See https://ubcode.useblocks.com/development/changelog.html#release-0-30-0b1

✨ New Features

  • Markdown (MyST) authoring support

    Projects can now define needs in Markdown (MyST) files alongside reStructuredText.
    The new [parse.parsers.<name>] configuration tables declare the parsers a project uses,
    select the files each parser owns, and route every discovered file to the right one:

    [parse.parsers.rst]
    
    [parse.parsers.md]
    flavour = "myst"
    include = ["docs/**/*.md"]

    Need directives in Markdown files are indexed, validated, and queryable
    just like their reStructuredText counterparts.
    Projects that declare no parsers keep the existing behaviour:
    every file discovered via [source] is parsed as reStructuredText.
    See the parsers and file routing documentation for details.

    ubc build list-documents also gained a --parser flag
    that shows which parser each source document is routed to.
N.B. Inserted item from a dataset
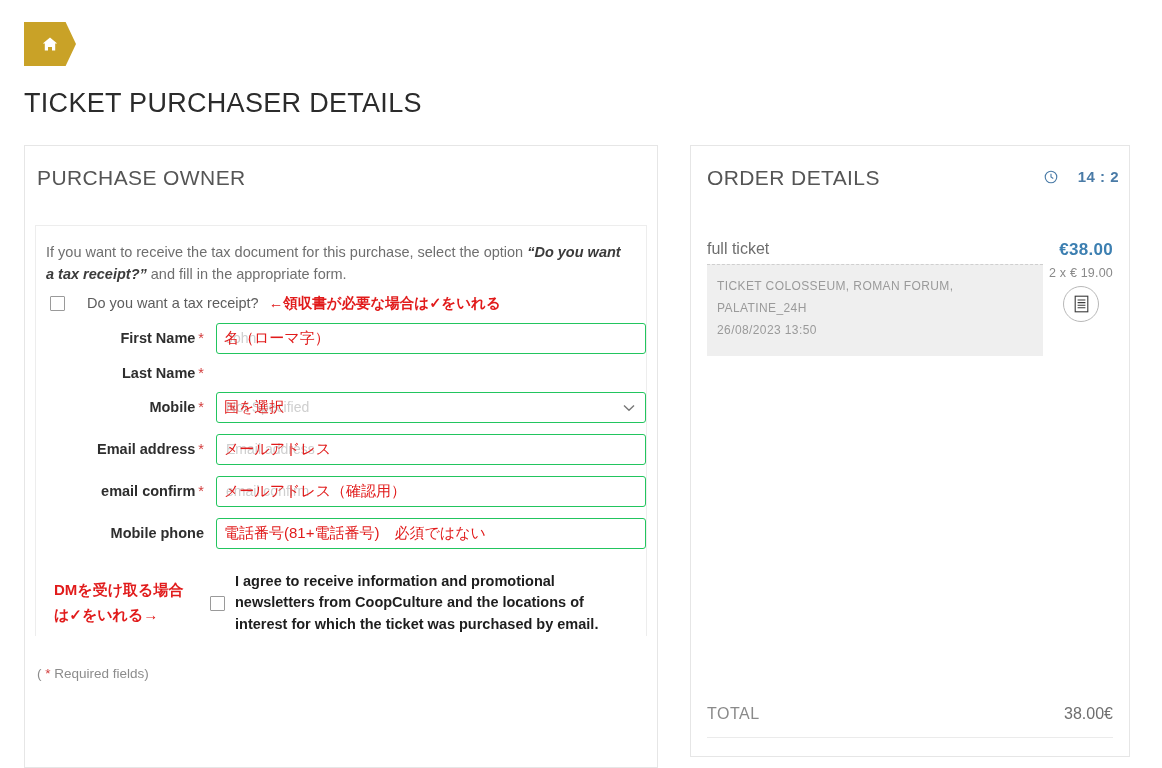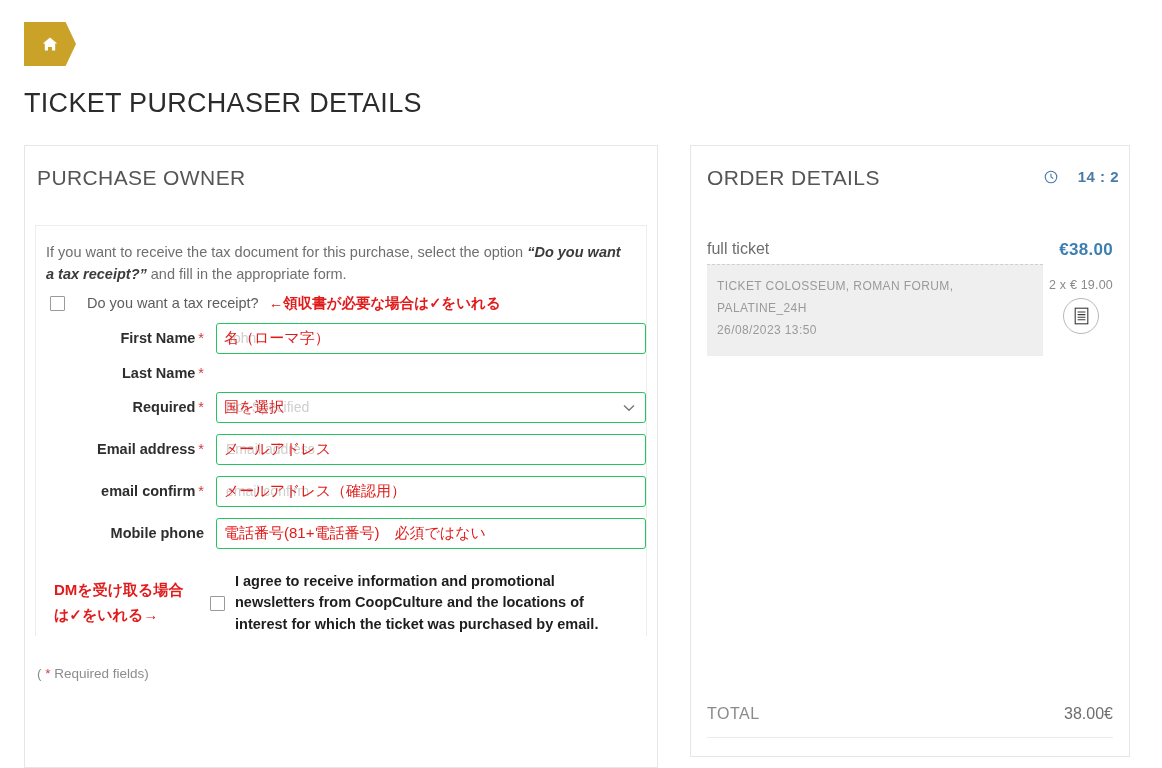"2 x € 19.00" .ticket-sub { margin-top: 12px -> 0 }
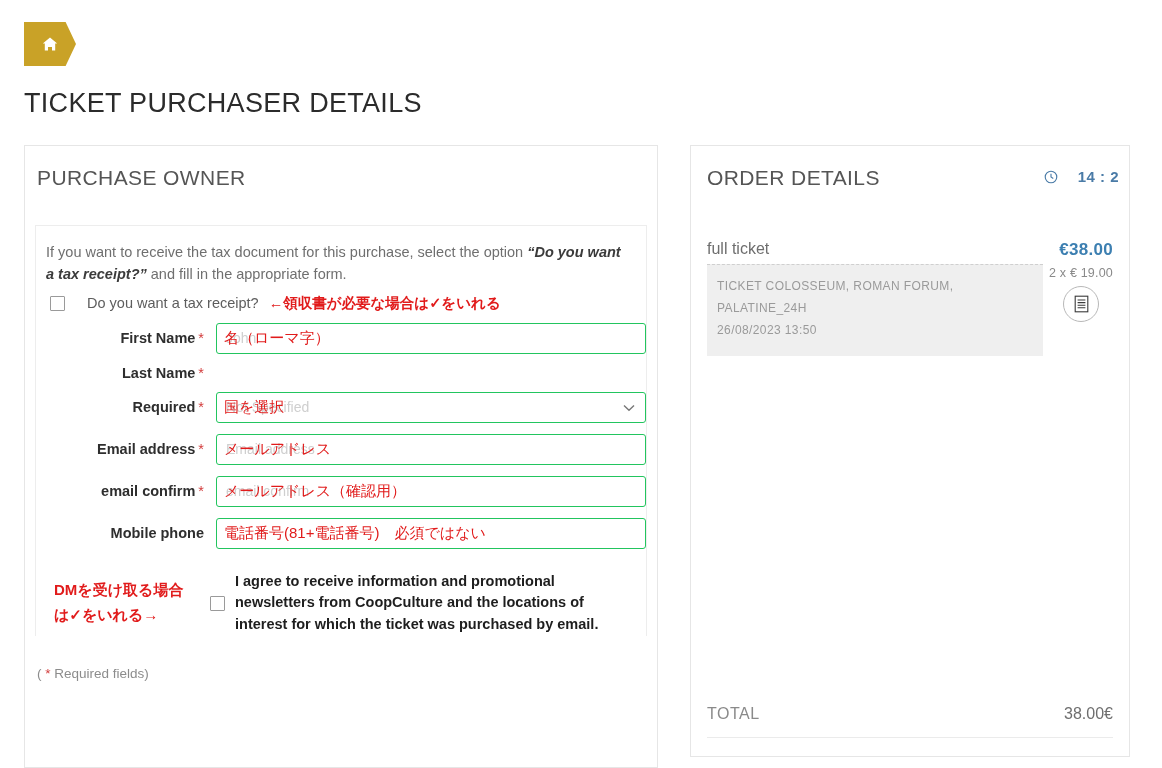"Required" span { text: Required -> Mobile }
    Note that language-server features for Markdown files in the VS Code extension
    (such as in-editor diagnostics, as already available for reStructuredText)
    are not yet supported, but are planned for a future release.

  • HTML report templates

    ubCode can now render user-authored Jinja templates (*.html.j2)
    against the project's needs index,
    producing a single self-contained HTML file:

    • The new ubc report command renders a template by name
      (or lists the available templates with --list).
    • The new [reports] configuration section sets the templates directory
      and an output size limit.
    • In VS Code, a new Reports view in the ubCode sidebar
      lists the project's templates,
      with in-editor preview and Open in Browser actions;
      render failures are reported in the Problems panel.
    • ubc quickstart now scaffolds a runnable starter template
      demonstrating grouped tables and an inline SVG chart.
    report-preview

    See the reports documentation for more details.

  • Query needs from the command line

    The new ubc query filter command filters the needs of a project
    using Python-style filter expressions,
    printing the results as a human-readable table
    or as JSON (--format json) that pipes cleanly to tools like jq:

    $ ubc query filter 'type == "req" and status == "open"' --field id --field title

    The project is automatically (and incrementally) re-indexed before querying,
    so results are always up to date;
    use --no-cache to bypass the on-disk cache entirely.

  • Variant data for build-variant-aware projects

    Filter expressions can now reference external build-variant data
    via the new needs.variant_data / needs.variant_data_file configuration
    and the var.* namespace,
    e.g. var.platform == "windows" or "arm" in var.archs.
    Need field and link values can also pull values directly from the variant data
    using the new <{ var.* }> reference syntax:

    .. req:: Example
       :id: REQ_001
       :platform: <{ var.platform }>

    See the variant builds
    and variant data documentation for more details.

    These features mirror the upcoming additions to
    sphinx-needs
    (currently on its master branch, to be released soon).
    The if directive
    is not yet handled, but support is hoped to land soon.

    Relatedly, ubc diff gained a --config option
    for comparing a project against itself under a configuration override,
    e.g. ubc diff -c "needs.variant_data_file = 'variants2.json'".

  • Native Rust ubc CLI

    The standalone ubc binary is now the native Rust implementation of the CLI,
    replacing the previous Python-based bundle,
    with faster startup and indexing.
    The command surface, output, and exit codes match the Python implementation.